* [What needs to be done]:
Your answer must be every line of the data below that holds the string "track", copied exactly.

%%

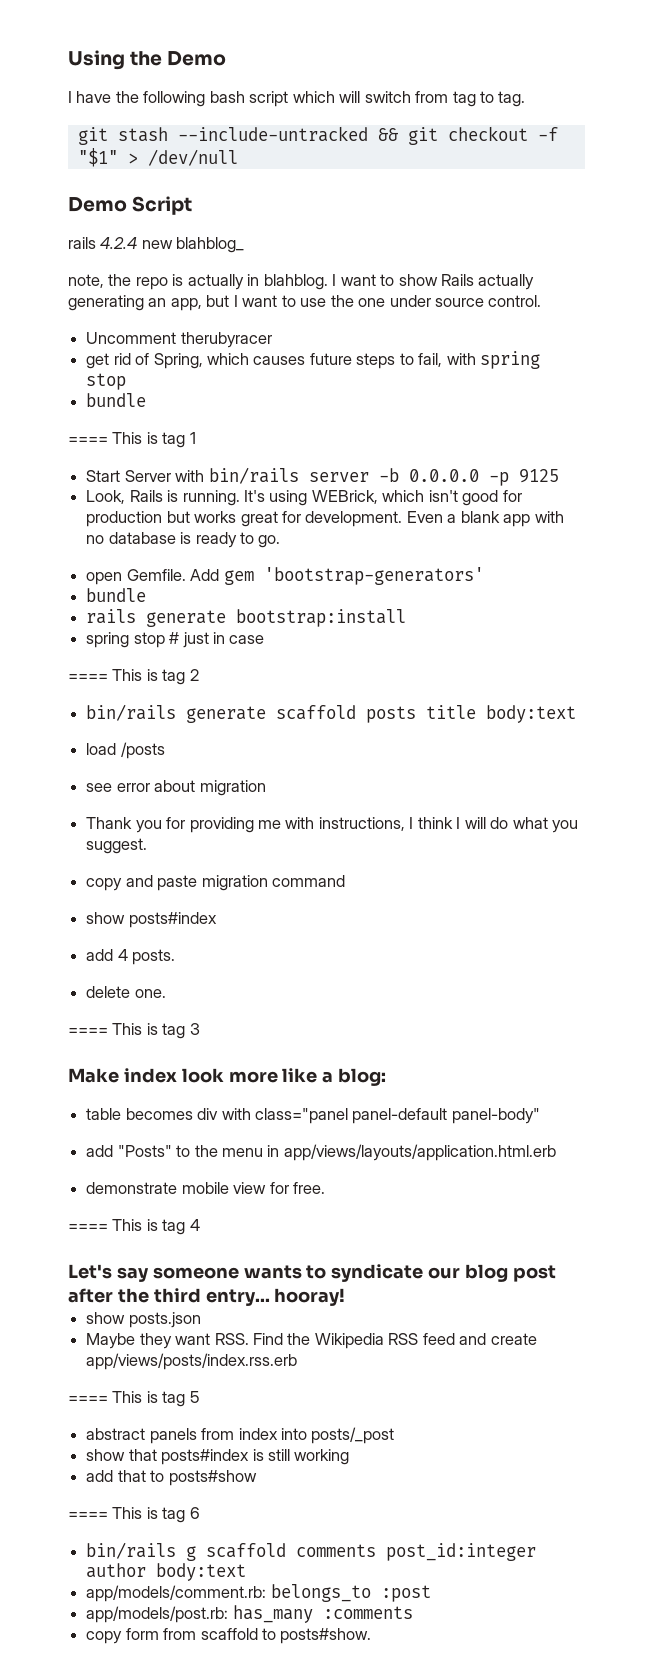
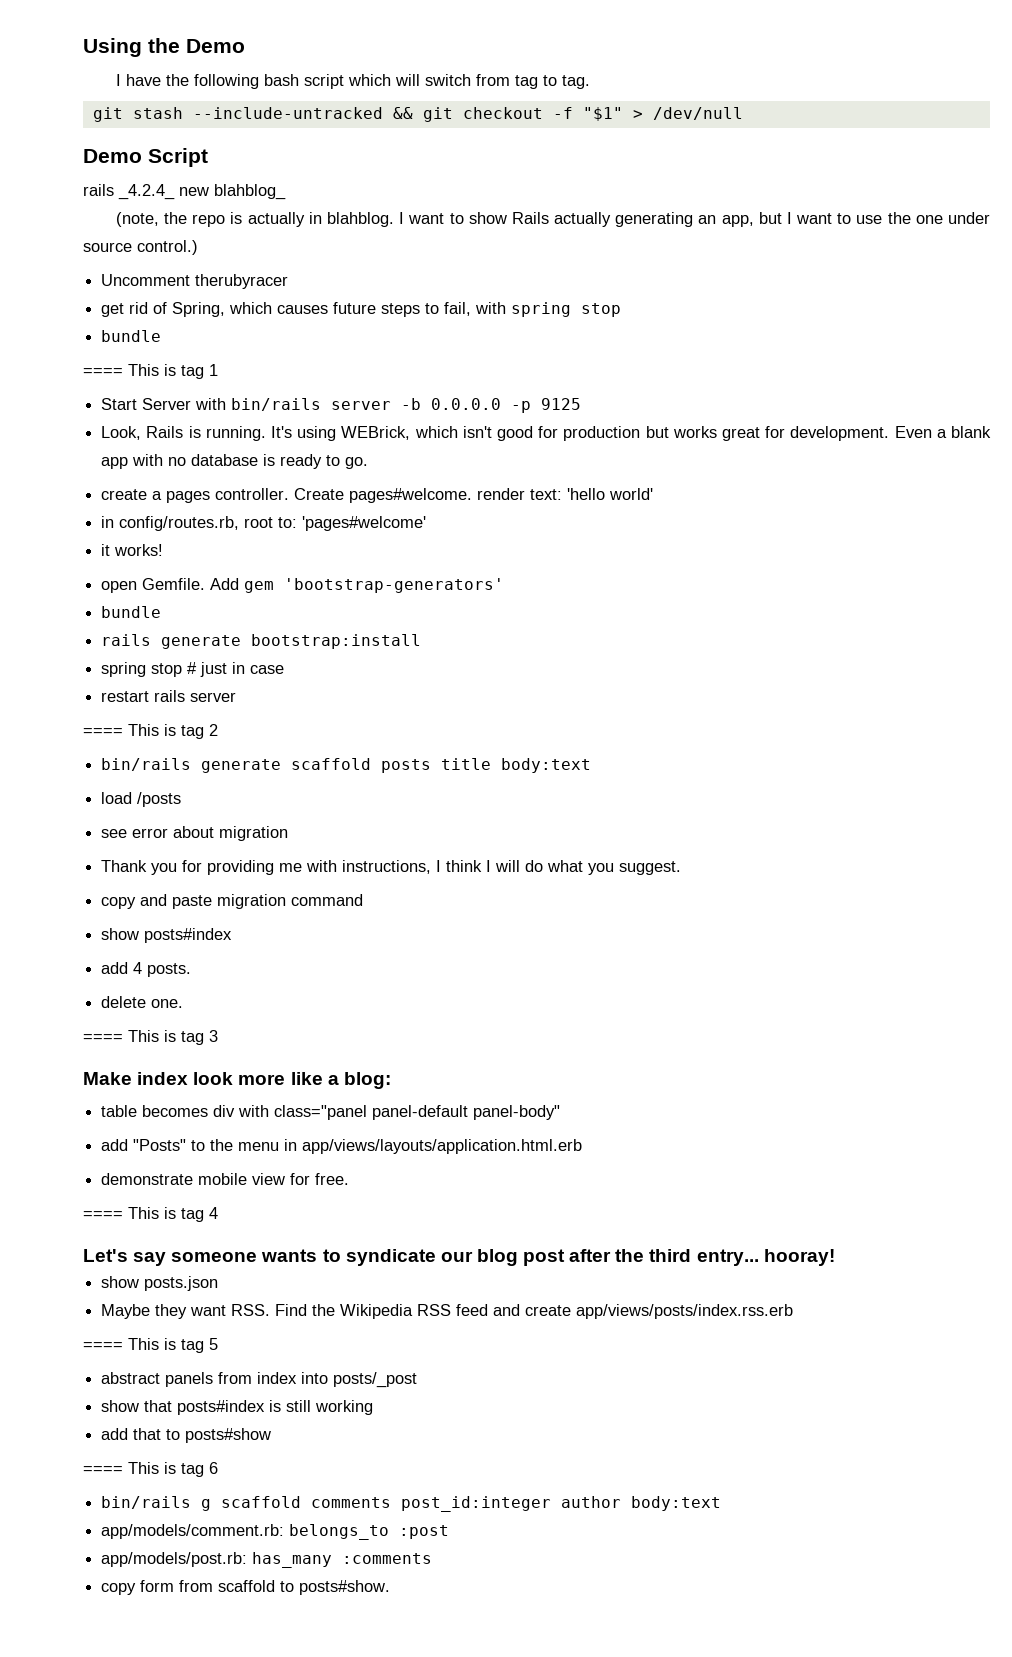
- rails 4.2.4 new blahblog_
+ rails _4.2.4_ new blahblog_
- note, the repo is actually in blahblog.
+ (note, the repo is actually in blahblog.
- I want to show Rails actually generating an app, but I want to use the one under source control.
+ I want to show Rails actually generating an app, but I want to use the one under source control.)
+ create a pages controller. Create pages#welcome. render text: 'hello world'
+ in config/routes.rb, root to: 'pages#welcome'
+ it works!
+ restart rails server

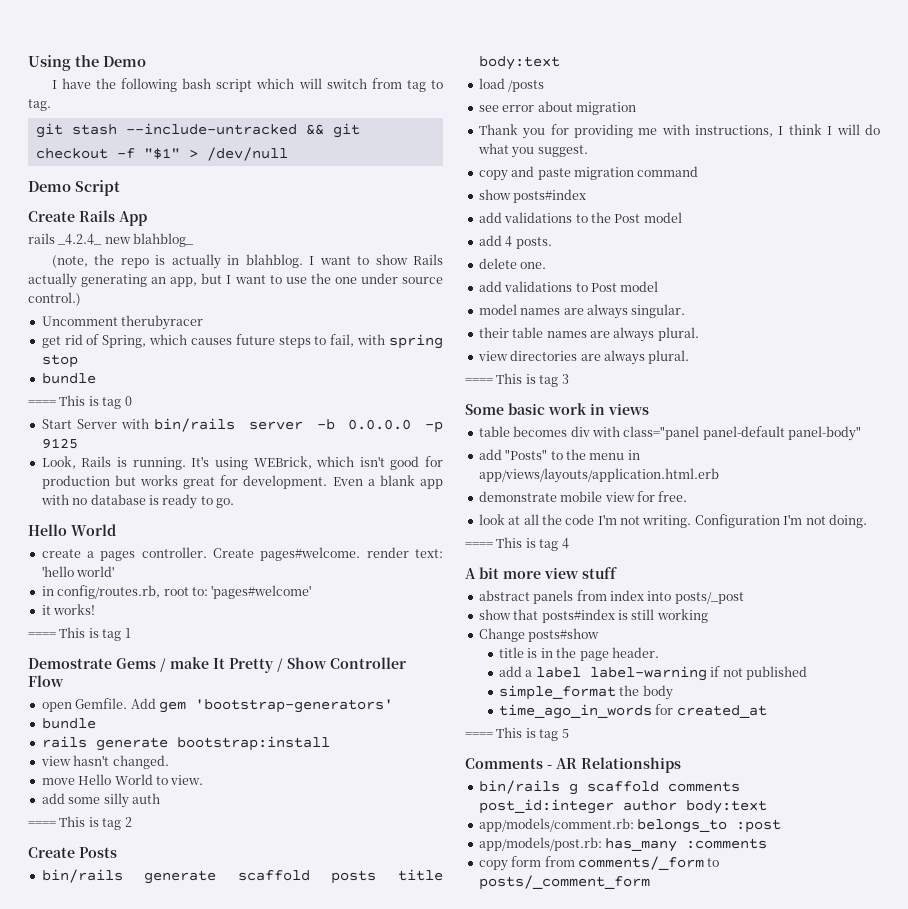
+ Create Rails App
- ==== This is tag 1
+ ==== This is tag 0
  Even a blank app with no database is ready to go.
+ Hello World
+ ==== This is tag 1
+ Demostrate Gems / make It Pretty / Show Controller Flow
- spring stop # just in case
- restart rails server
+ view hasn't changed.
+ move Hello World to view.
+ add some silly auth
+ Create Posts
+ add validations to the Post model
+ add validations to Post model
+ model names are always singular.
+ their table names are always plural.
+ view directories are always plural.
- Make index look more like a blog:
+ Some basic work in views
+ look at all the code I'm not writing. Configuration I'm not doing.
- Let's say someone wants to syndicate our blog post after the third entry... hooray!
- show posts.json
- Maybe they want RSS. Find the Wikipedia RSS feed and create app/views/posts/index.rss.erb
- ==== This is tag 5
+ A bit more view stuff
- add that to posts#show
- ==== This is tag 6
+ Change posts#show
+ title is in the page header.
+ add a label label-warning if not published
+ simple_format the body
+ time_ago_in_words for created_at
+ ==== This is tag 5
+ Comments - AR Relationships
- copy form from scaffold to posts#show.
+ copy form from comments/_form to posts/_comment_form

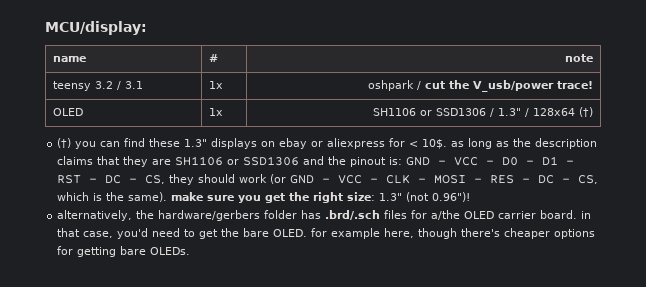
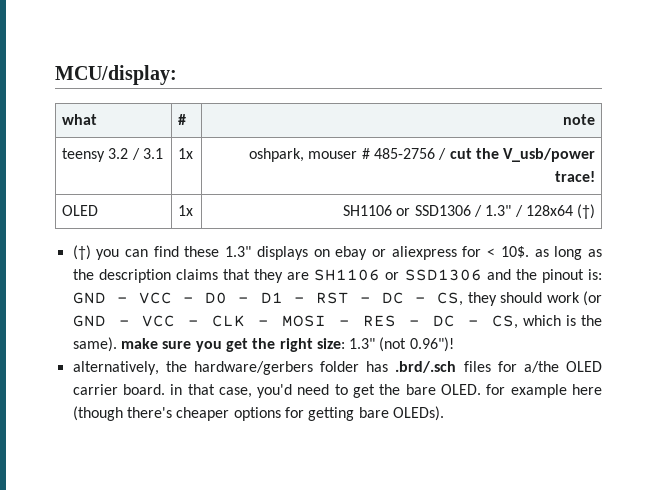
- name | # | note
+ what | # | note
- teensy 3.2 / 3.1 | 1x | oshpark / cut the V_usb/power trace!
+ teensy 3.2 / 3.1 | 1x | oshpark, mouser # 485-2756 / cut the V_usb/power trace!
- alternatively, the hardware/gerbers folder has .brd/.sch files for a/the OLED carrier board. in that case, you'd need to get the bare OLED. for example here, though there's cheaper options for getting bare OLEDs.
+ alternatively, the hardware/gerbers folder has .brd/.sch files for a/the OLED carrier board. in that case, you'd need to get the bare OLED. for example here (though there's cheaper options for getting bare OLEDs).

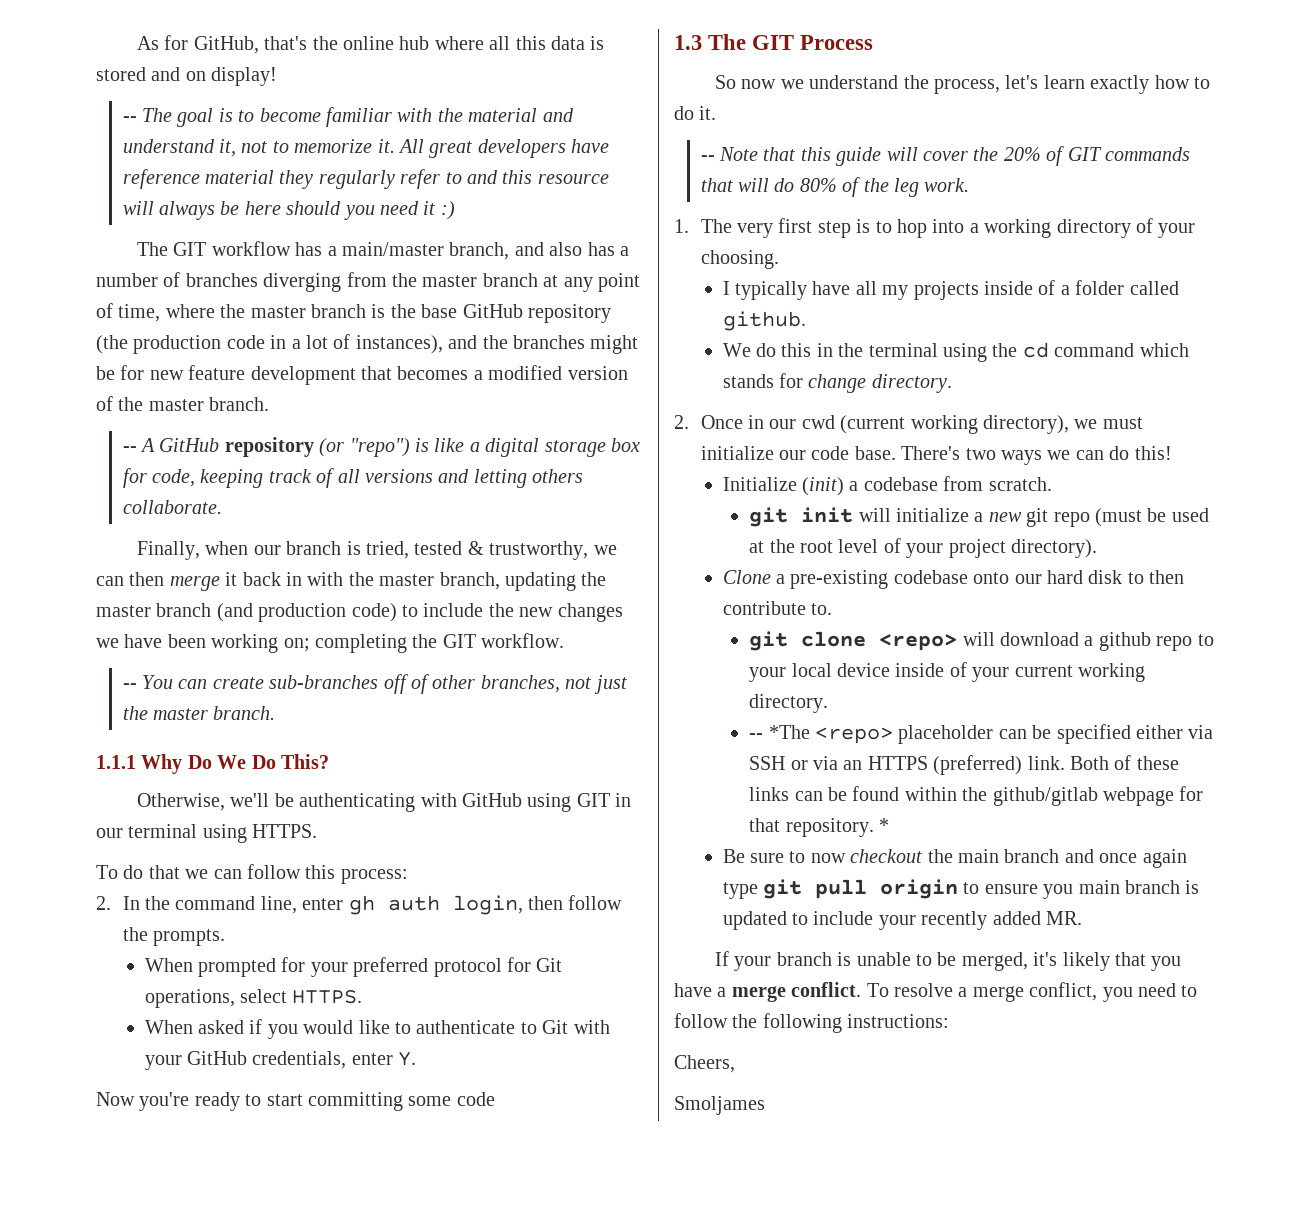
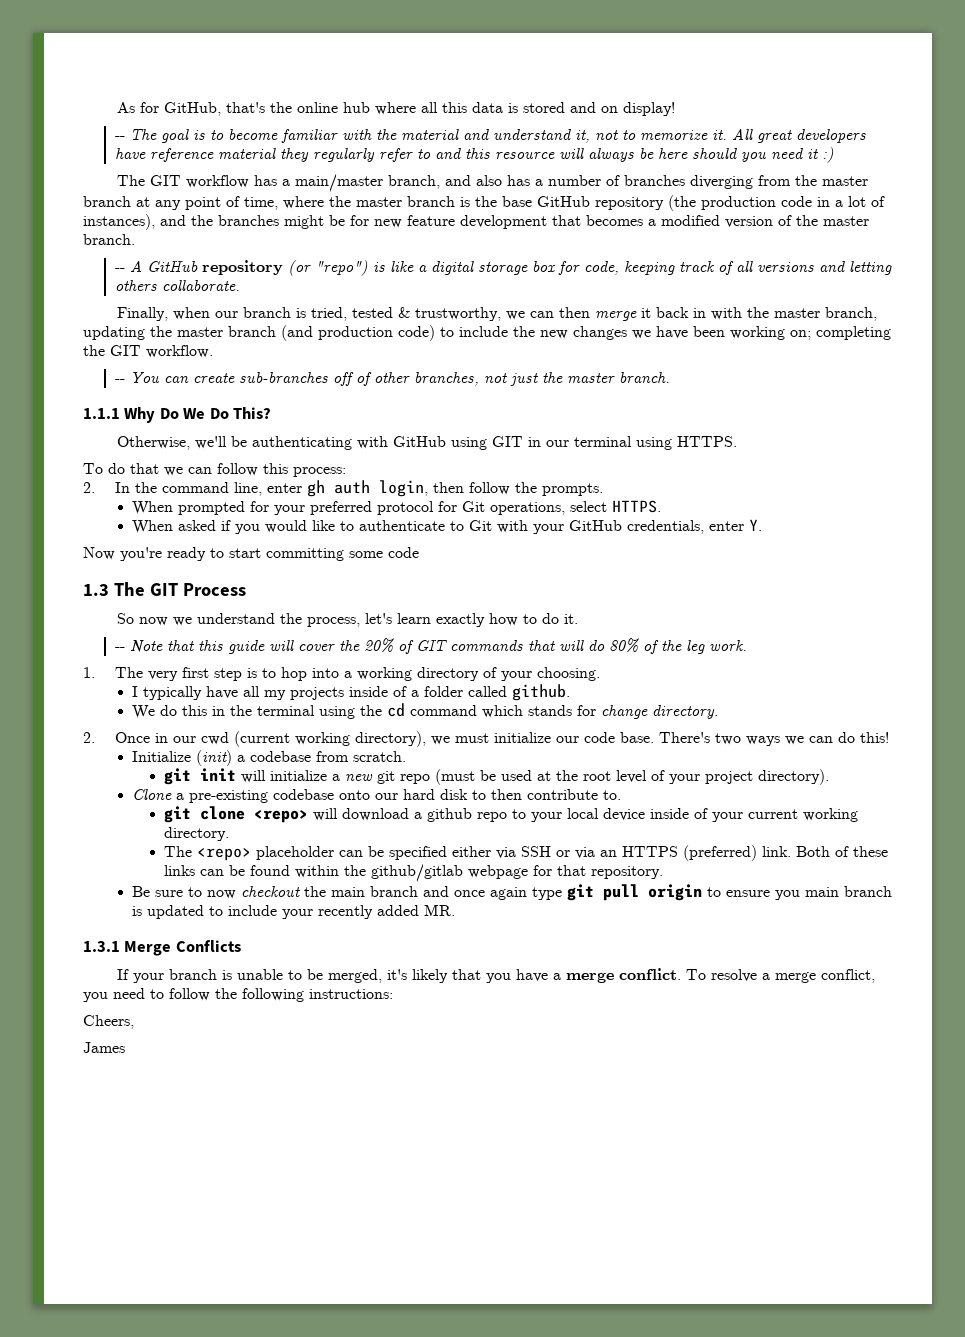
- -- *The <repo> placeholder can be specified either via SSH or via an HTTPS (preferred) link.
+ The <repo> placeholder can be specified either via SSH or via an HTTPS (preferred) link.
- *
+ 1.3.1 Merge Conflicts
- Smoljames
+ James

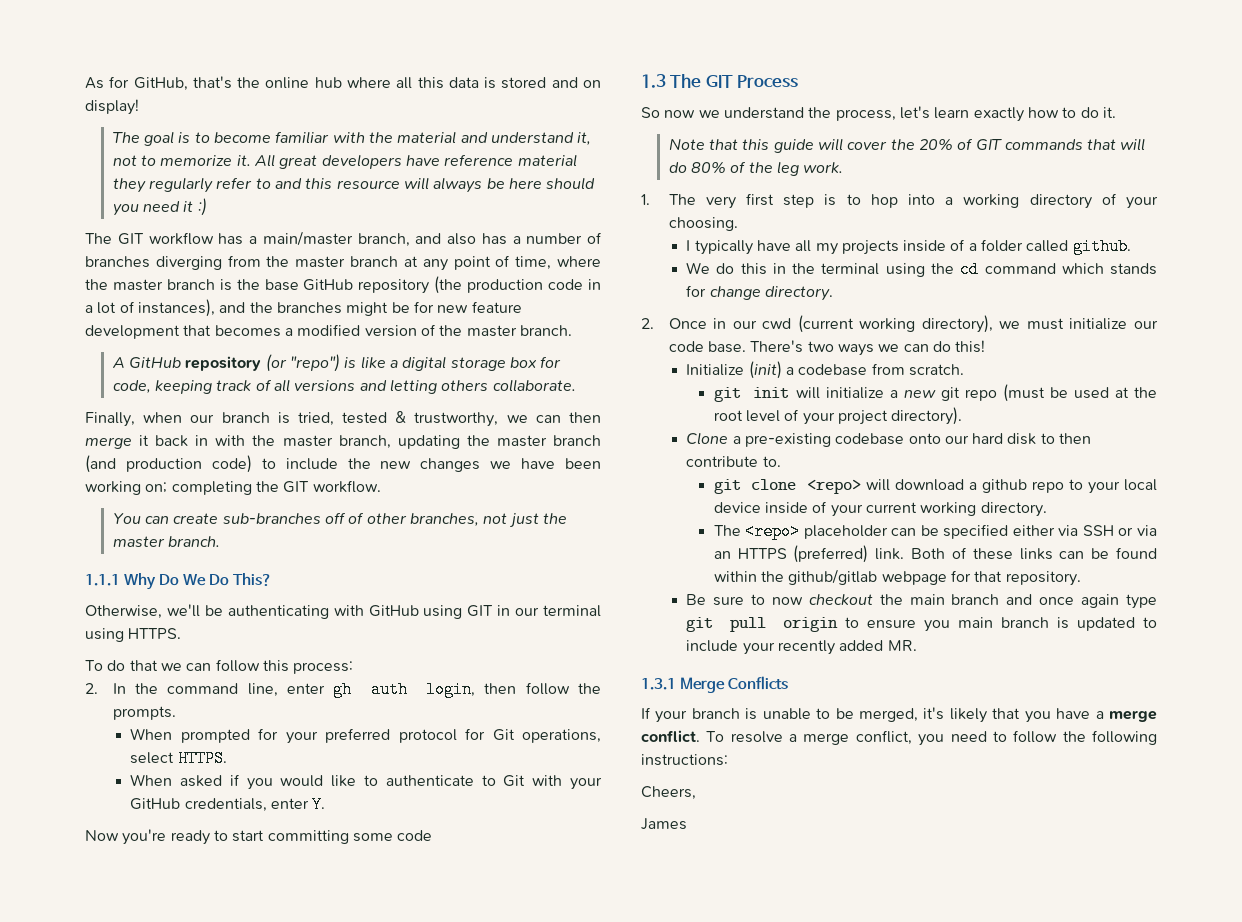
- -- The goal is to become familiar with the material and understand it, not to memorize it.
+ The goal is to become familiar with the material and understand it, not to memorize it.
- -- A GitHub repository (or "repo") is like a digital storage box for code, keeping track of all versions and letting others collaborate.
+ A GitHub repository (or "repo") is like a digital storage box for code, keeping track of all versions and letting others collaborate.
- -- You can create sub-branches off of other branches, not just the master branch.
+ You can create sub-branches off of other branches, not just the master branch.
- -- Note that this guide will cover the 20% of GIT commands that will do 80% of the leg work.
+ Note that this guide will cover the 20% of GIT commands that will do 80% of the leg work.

%%

* [Response area]:
- -- A GitHub repository (or "repo") is like a digital storage box for code, keeping track of all versions and letting others collaborate.
+ A GitHub repository (or "repo") is like a digital storage box for code, keeping track of all versions and letting others collaborate.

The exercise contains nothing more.